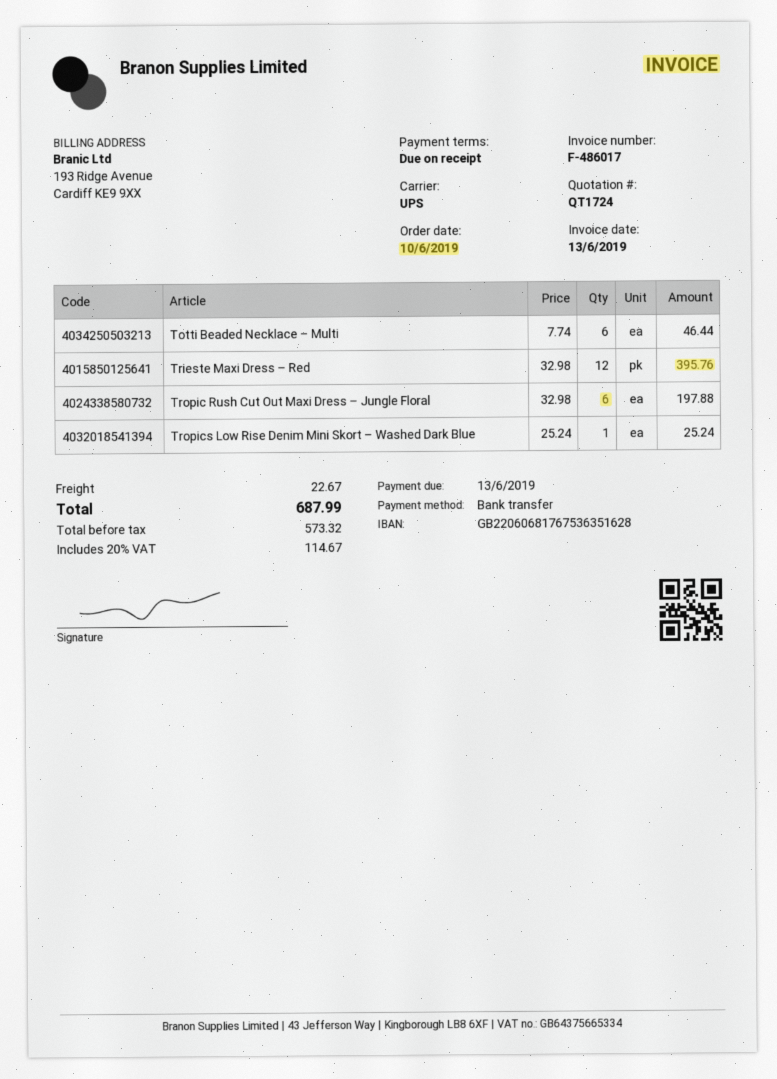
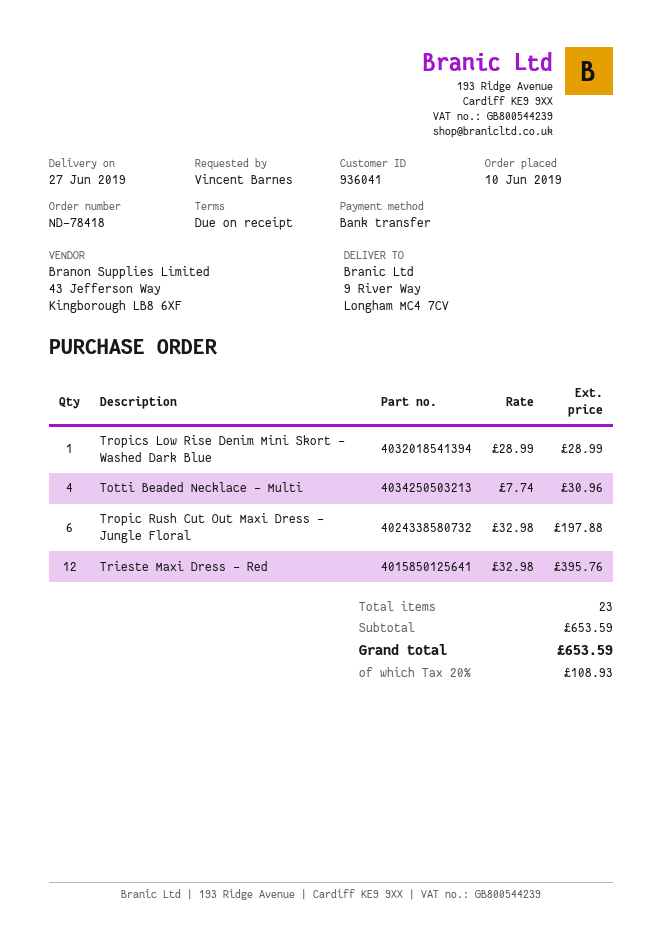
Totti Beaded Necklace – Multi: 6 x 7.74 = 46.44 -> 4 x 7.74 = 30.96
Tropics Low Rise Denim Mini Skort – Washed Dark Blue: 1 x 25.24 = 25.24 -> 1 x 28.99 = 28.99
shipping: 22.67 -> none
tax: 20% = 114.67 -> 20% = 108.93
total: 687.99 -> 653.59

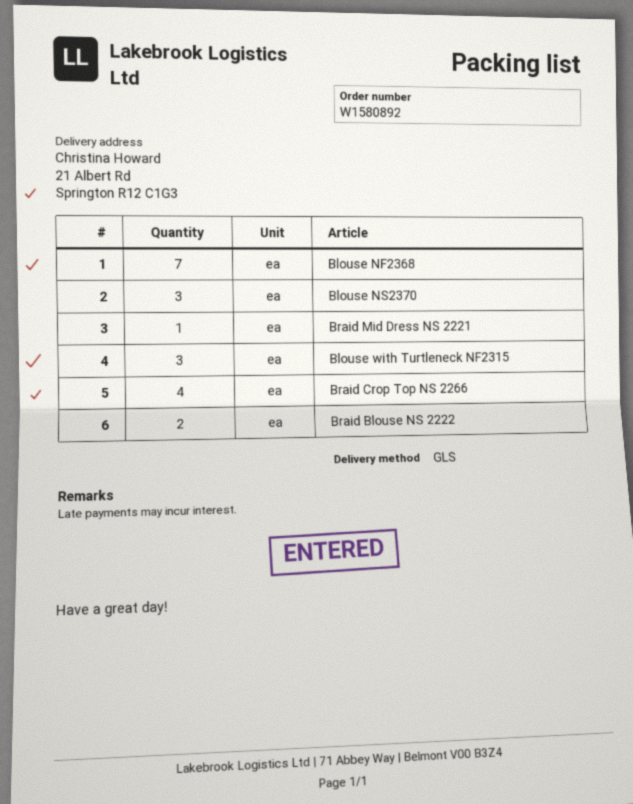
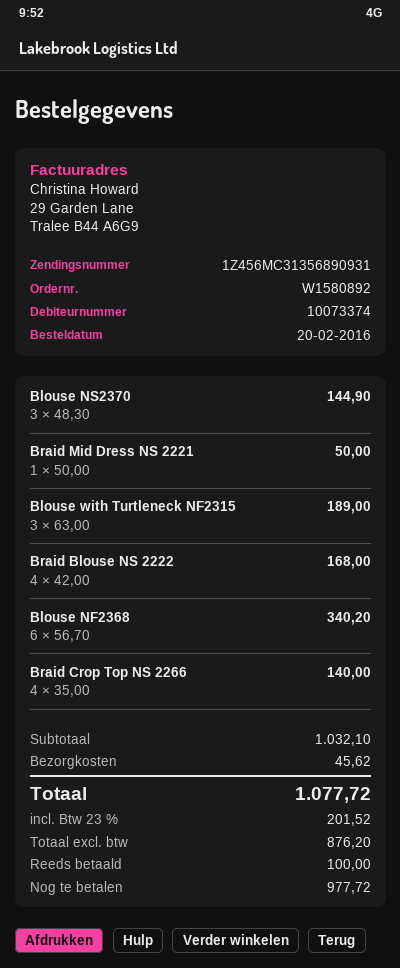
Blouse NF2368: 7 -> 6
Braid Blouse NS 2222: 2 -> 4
---
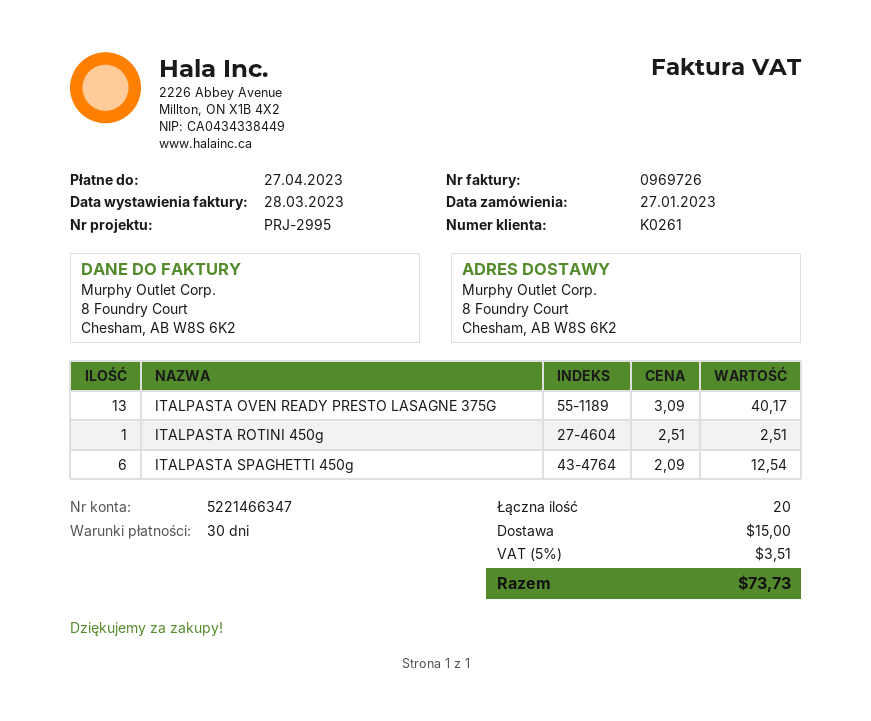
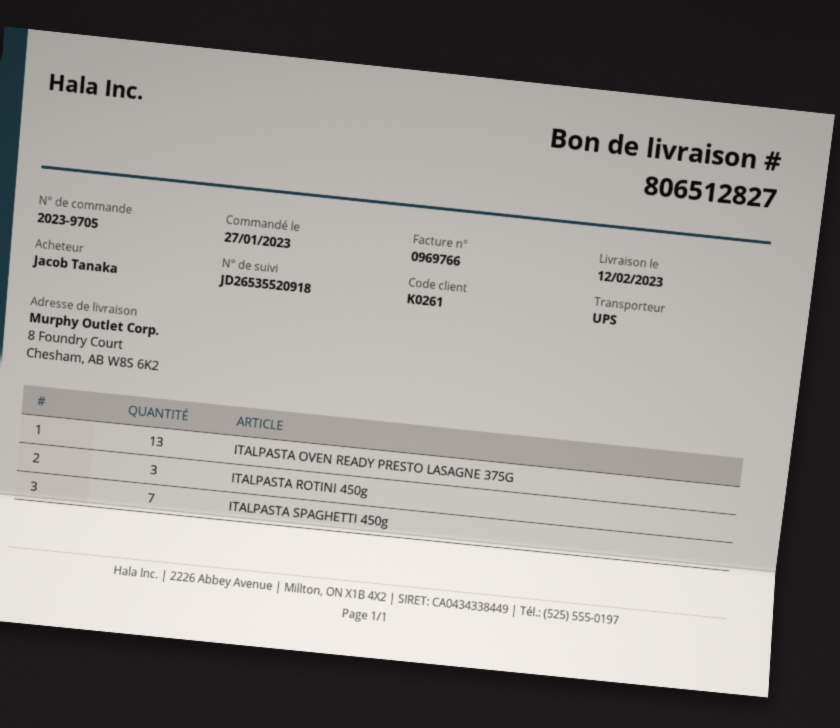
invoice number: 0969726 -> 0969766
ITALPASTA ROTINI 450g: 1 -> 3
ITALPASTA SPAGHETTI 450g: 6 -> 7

**WHAT IS BEING ASKED**
Within the listing above, the lines starting at the one containing "Totti Beaded Necklace" and ending at the one containing "Braid Blouse NS 2222: 2 -> 4" are to be returned exactly. Omit the pictures.

**TASK RESULT**
Totti Beaded Necklace – Multi: 6 x 7.74 = 46.44 -> 4 x 7.74 = 30.96
Tropics Low Rise Denim Mini Skort – Washed Dark Blue: 1 x 25.24 = 25.24 -> 1 x 28.99 = 28.99
shipping: 22.67 -> none
tax: 20% = 114.67 -> 20% = 108.93
total: 687.99 -> 653.59

Blouse NF2368: 7 -> 6
Braid Blouse NS 2222: 2 -> 4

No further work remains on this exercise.